From the line that contains "total: 95.98 -> 393.47" down to the last line of the entries, repeat every line exactly. Do not carry over the pictures.

--- PROVIDED RECORDS Enclosed Below ---

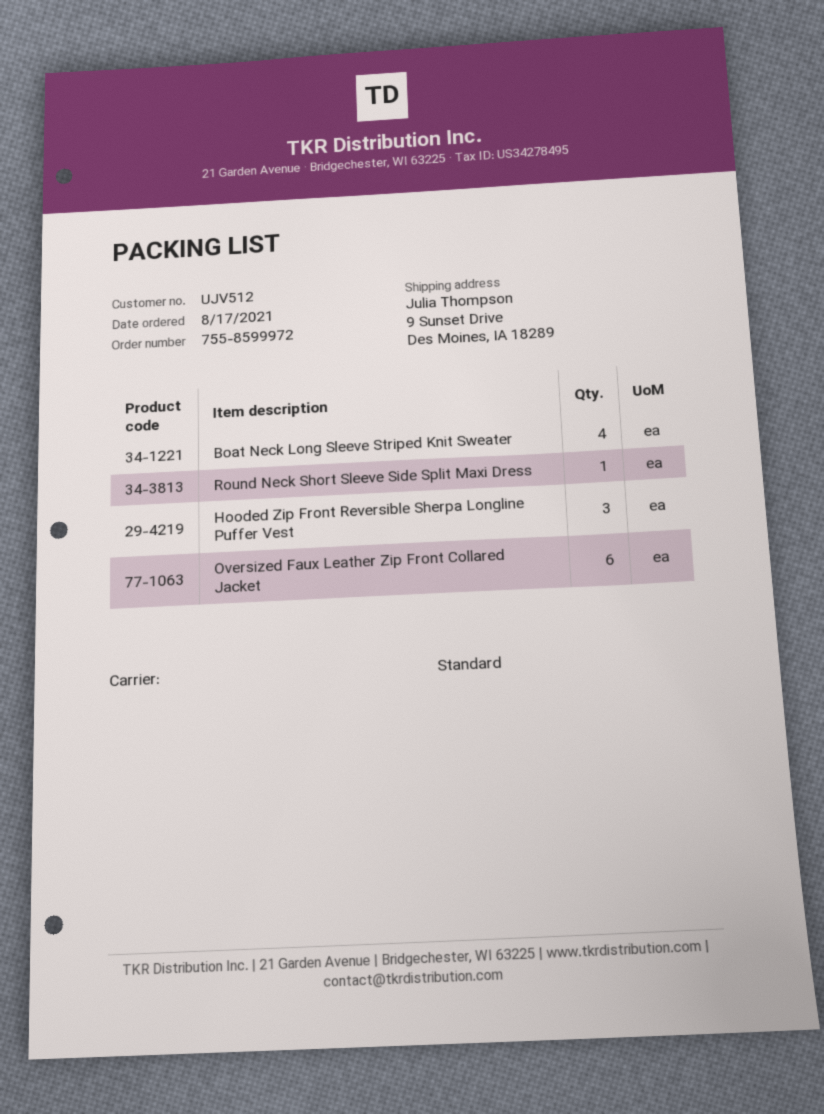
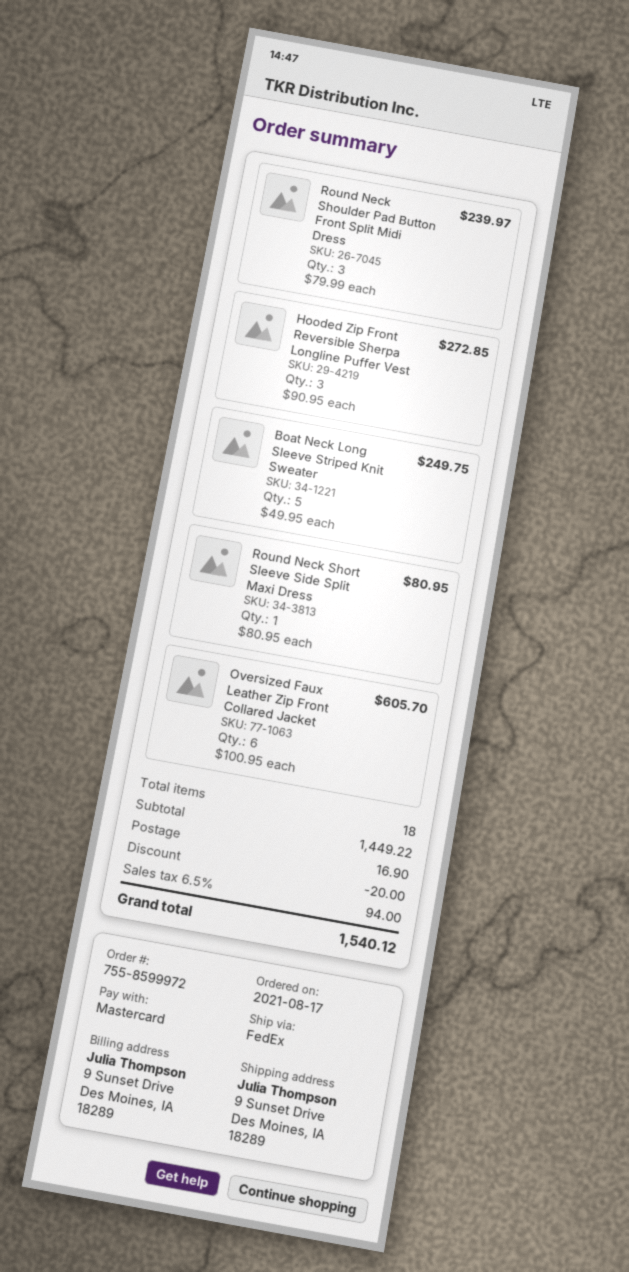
shipping method: standard -> FedEx
Boat Neck Long Sleeve Striped Knit Sweater: 4 -> 5
Round Neck Shoulder Pad Button Front Split Midi Dress: none -> 3

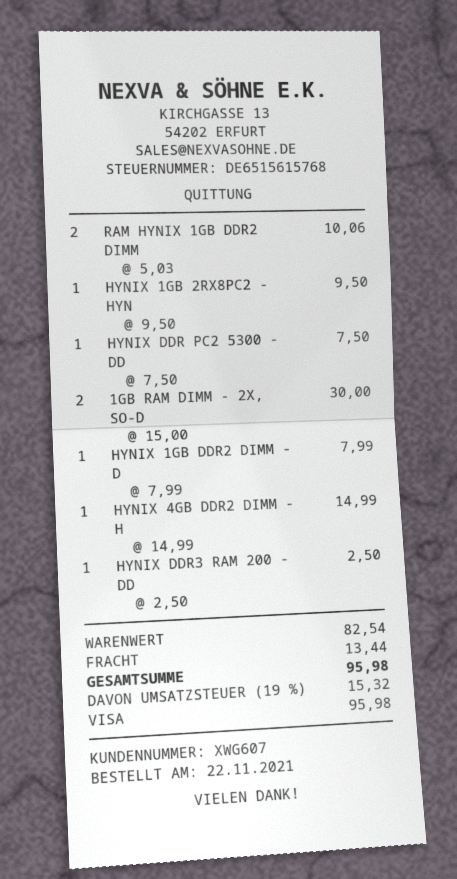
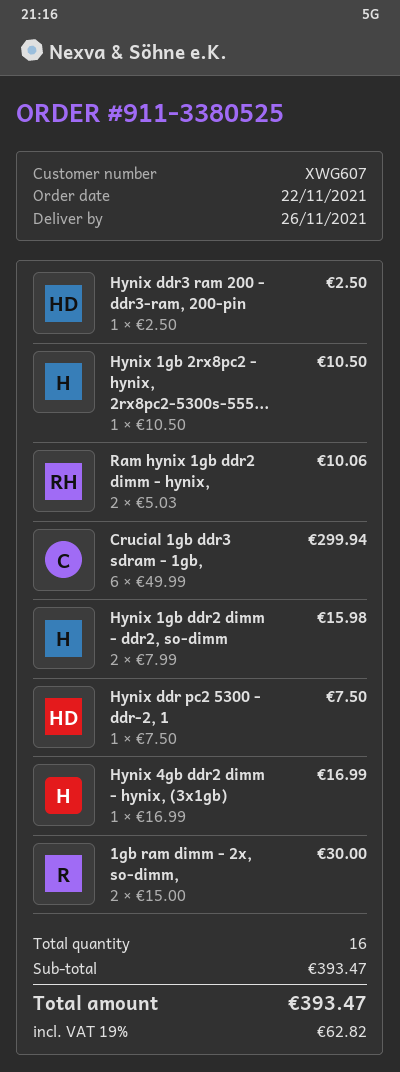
HYNIX 1GB 2RX8PC2 - HYN: 1 x 9.50 = 9.50 -> 1 x 10.50 = 10.50
HYNIX 1GB DDR2 DIMM - D: 1 x 7.99 = 7.99 -> 2 x 7.99 = 15.98
HYNIX 4GB DDR2 DIMM - H: 1 x 14.99 = 14.99 -> 1 x 16.99 = 16.99
Crucial 1gb ddr3 sdram - 1gb,: none -> 6 x 49.99 = 299.94
subtotal: 82.54 -> 393.47
shipping: 13.44 -> none
tax: 19% = 15.32 -> 19% = 62.82
total: 95.98 -> 393.47

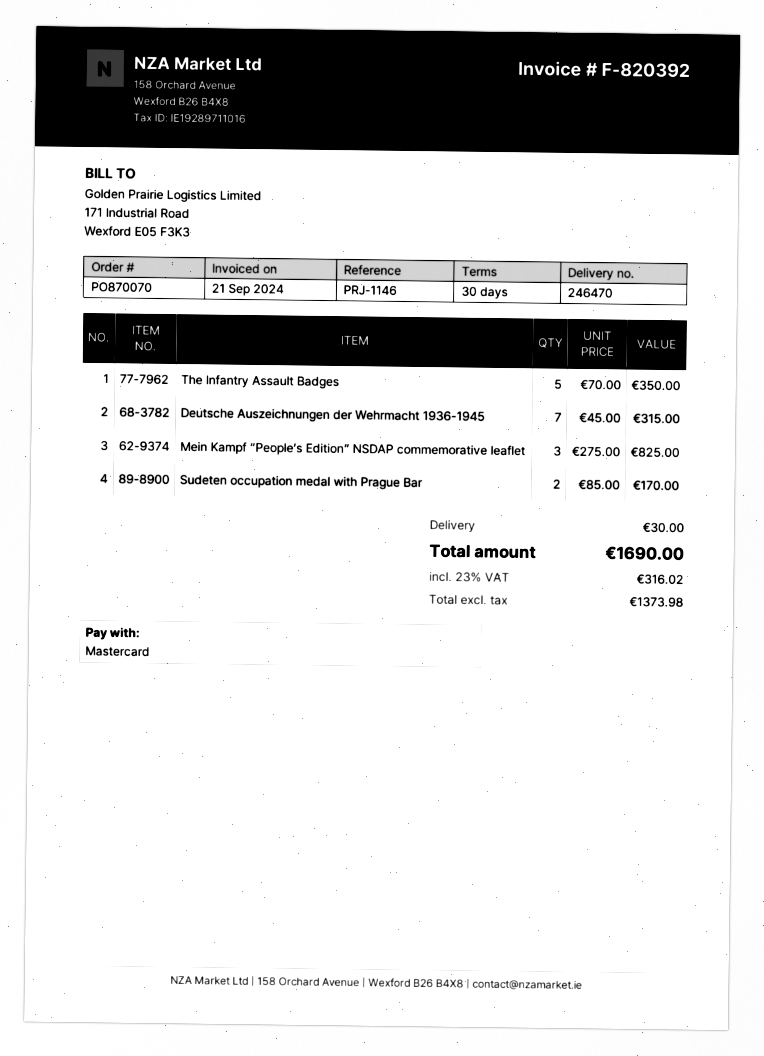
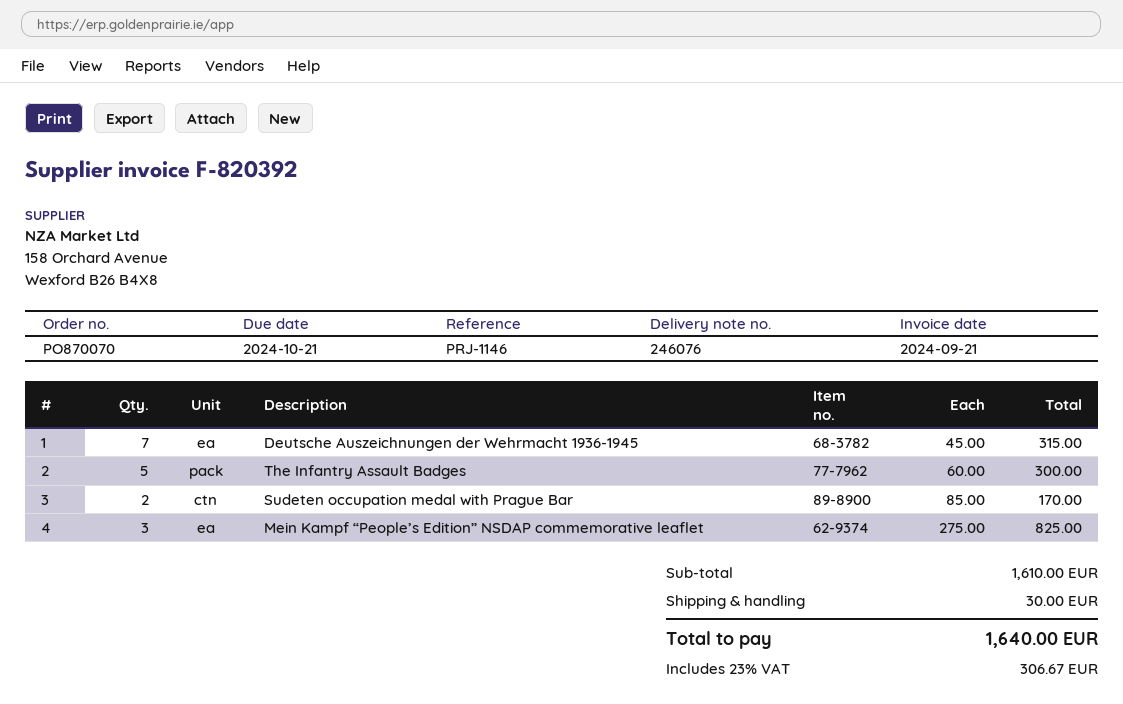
delivery note number: 246470 -> 246076
The Infantry Assault Badges: 5 x 70.00 = 350.00 -> 5 x 60.00 = 300.00
tax: 23% = 316.02 -> 23% = 306.67
total: 1690.00 -> 1640.00

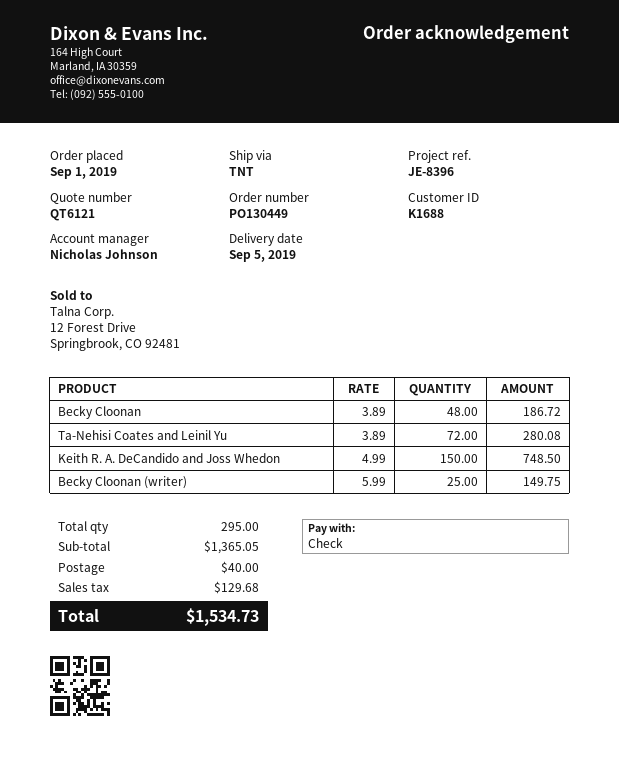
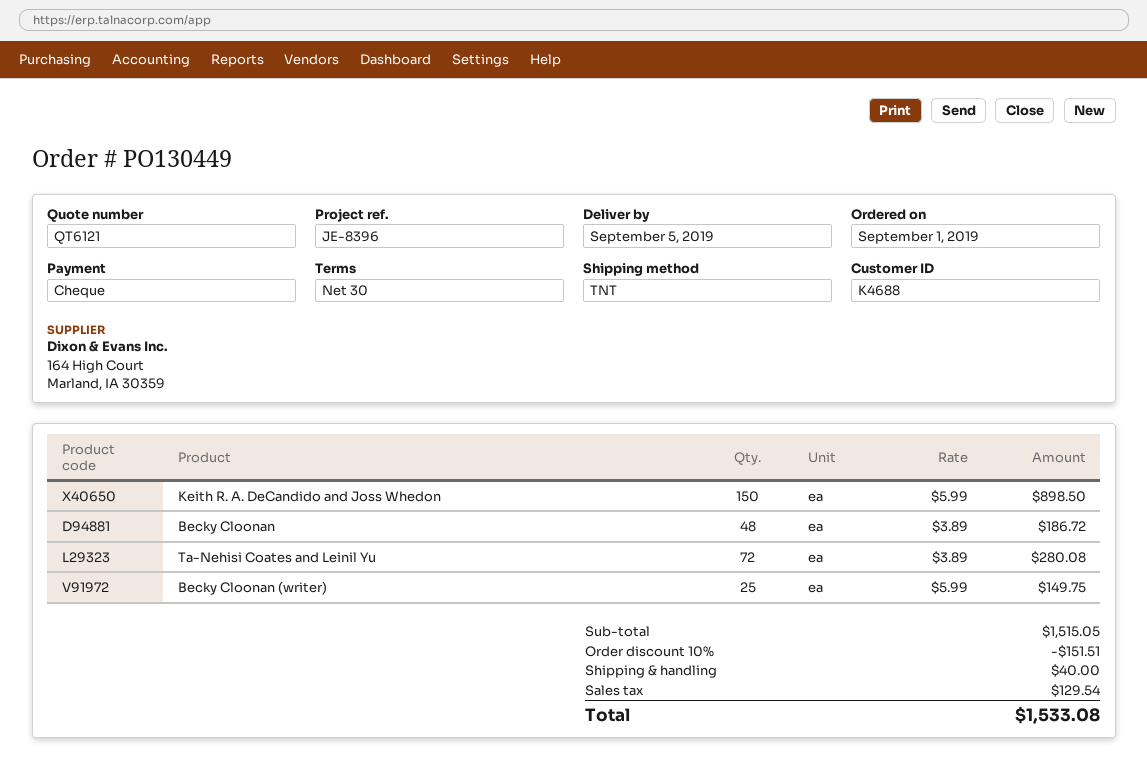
customer number: K1688 -> K4688
Keith R. A. DeCandido and Joss Whedon: 150 x 4.99 = 748.50 -> 150 x 5.99 = 898.50
subtotal: 1365.05 -> 1515.05
discount: none -> 10% = 151.51
tax: 129.68 -> 129.54
total: 1534.73 -> 1533.08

--- End of Enclosed PROVIDED RECORDS ---

WRITTEN SOLUTION:
total: 95.98 -> 393.47

delivery note number: 246470 -> 246076
The Infantry Assault Badges: 5 x 70.00 = 350.00 -> 5 x 60.00 = 300.00
tax: 23% = 316.02 -> 23% = 306.67
total: 1690.00 -> 1640.00

customer number: K1688 -> K4688
Keith R. A. DeCandido and Joss Whedon: 150 x 4.99 = 748.50 -> 150 x 5.99 = 898.50
subtotal: 1365.05 -> 1515.05
discount: none -> 10% = 151.51
tax: 129.68 -> 129.54
total: 1534.73 -> 1533.08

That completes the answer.